### Working data ###
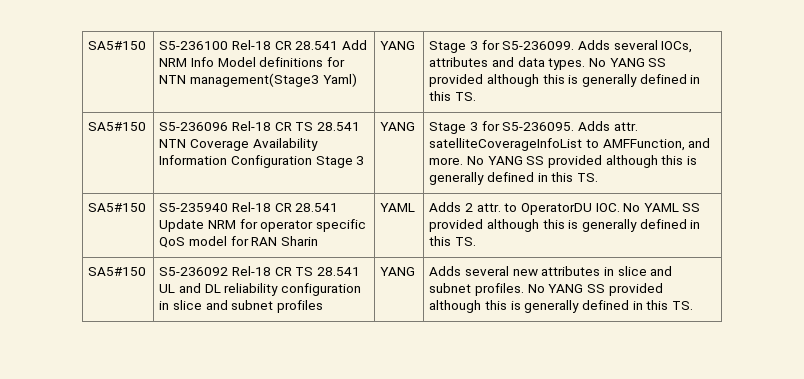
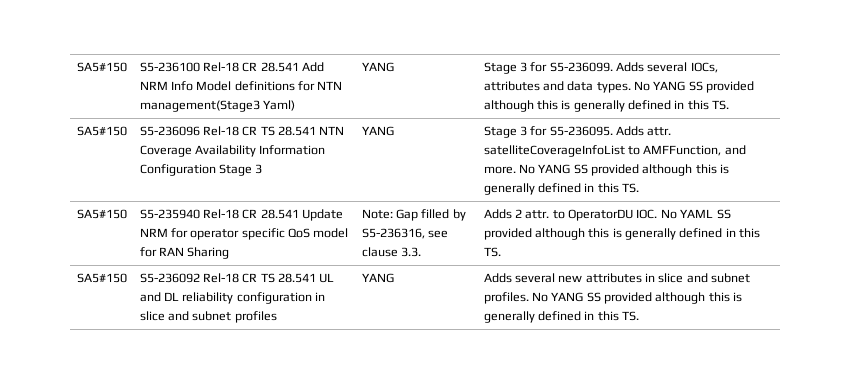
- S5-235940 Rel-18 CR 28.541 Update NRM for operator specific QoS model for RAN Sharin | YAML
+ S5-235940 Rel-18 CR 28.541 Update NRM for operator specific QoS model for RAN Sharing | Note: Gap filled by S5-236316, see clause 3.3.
###
### Working data ###
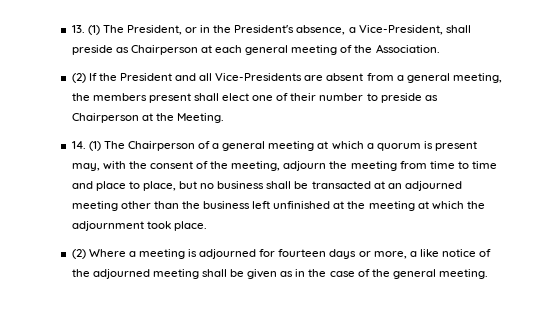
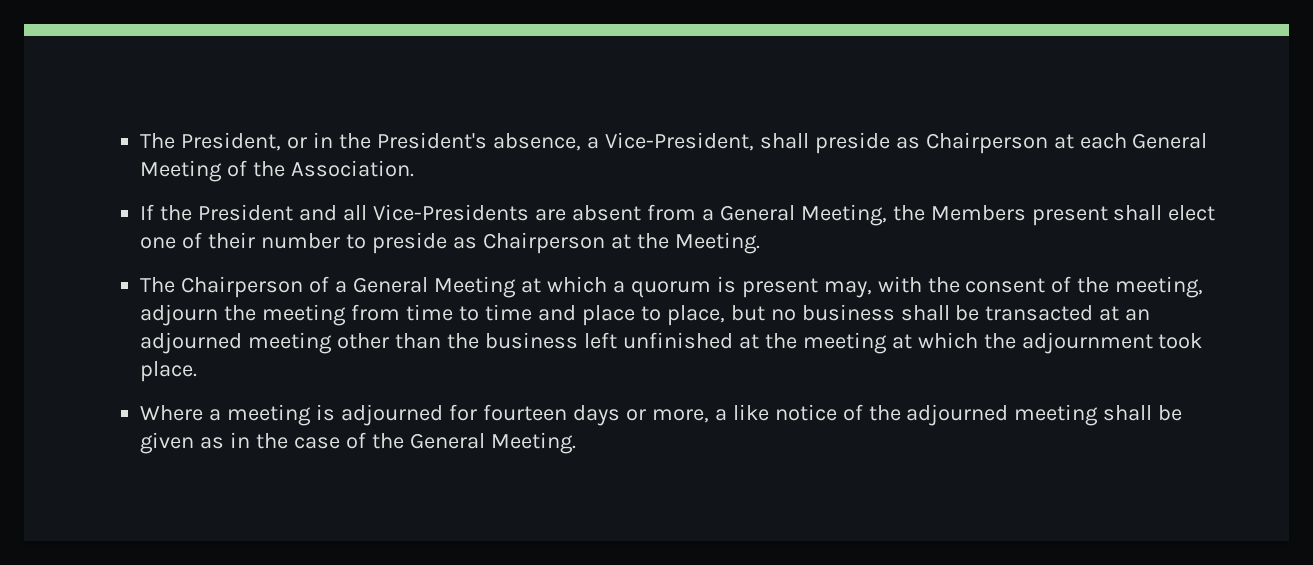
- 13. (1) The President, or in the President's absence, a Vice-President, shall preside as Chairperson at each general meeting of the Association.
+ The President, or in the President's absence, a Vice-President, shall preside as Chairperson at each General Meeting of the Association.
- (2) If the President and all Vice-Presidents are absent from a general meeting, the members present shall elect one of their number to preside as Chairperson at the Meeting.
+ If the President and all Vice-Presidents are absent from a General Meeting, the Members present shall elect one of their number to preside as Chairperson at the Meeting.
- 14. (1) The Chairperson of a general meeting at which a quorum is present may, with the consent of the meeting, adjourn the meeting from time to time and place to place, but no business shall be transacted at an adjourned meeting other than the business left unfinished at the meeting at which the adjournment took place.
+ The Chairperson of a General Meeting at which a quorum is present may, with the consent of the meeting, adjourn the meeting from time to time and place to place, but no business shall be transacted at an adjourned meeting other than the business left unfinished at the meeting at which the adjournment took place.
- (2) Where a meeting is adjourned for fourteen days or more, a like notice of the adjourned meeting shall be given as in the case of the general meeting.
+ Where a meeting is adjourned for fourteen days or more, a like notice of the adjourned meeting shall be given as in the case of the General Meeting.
###
### Working data ###
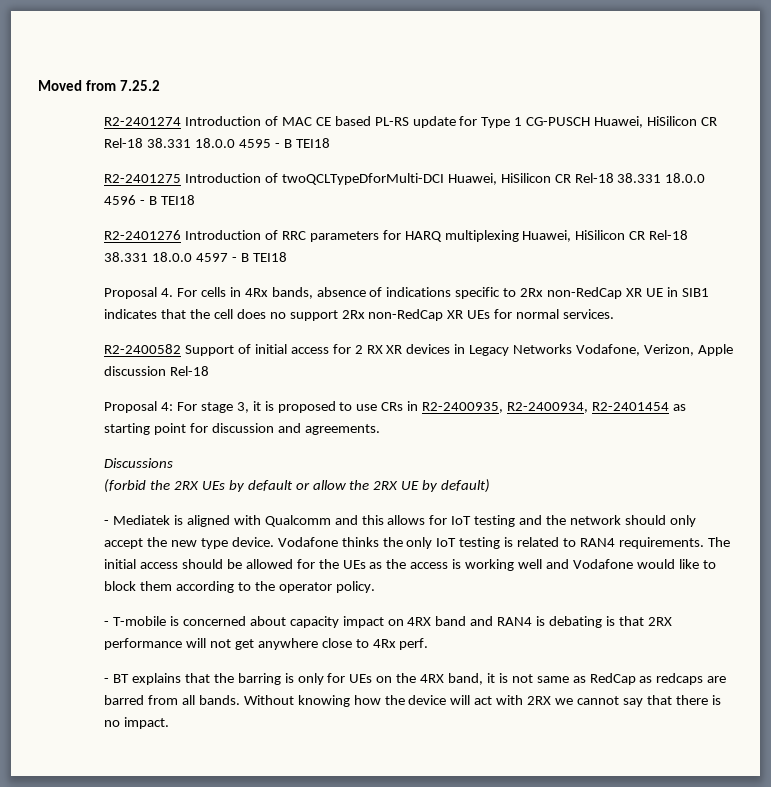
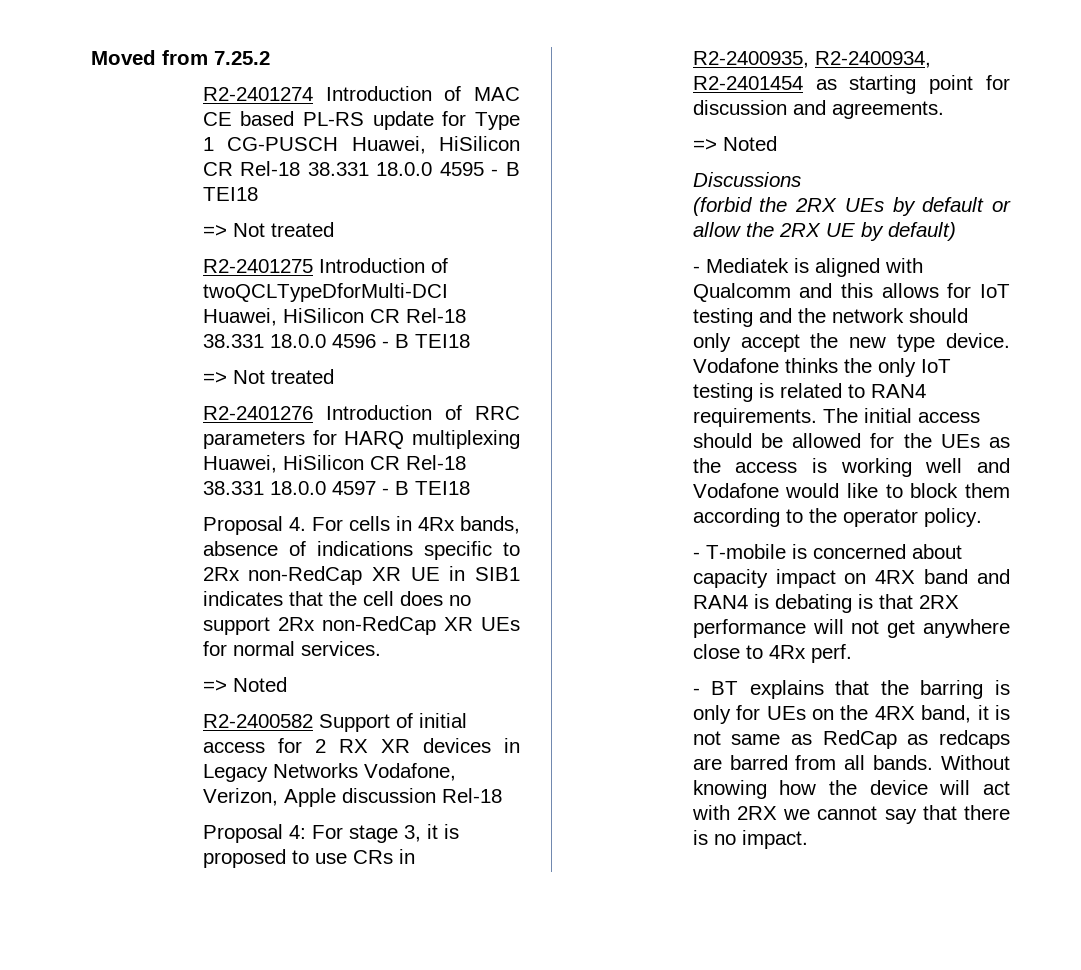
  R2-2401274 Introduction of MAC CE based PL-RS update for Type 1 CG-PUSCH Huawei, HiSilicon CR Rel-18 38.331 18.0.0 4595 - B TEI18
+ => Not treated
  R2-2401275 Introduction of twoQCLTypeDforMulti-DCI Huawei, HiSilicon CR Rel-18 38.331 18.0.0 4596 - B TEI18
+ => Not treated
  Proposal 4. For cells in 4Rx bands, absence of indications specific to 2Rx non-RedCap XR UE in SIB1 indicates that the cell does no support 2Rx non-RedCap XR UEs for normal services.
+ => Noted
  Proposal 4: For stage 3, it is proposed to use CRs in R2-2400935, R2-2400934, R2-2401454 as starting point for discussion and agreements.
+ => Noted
###
## Exercise instructions
Would you retype the lines above from the one with "- 13. (1) The" down to the one with "- (2) If the", word for word, both ends included and no other lines?

## Answer area
- 13. (1) The President, or in the President's absence, a Vice-President, shall preside as Chairperson at each general meeting of the Association.
+ The President, or in the President's absence, a Vice-President, shall preside as Chairperson at each General Meeting of the Association.
- (2) If the President and all Vice-Presidents are absent from a general meeting, the members present shall elect one of their number to preside as Chairperson at the Meeting.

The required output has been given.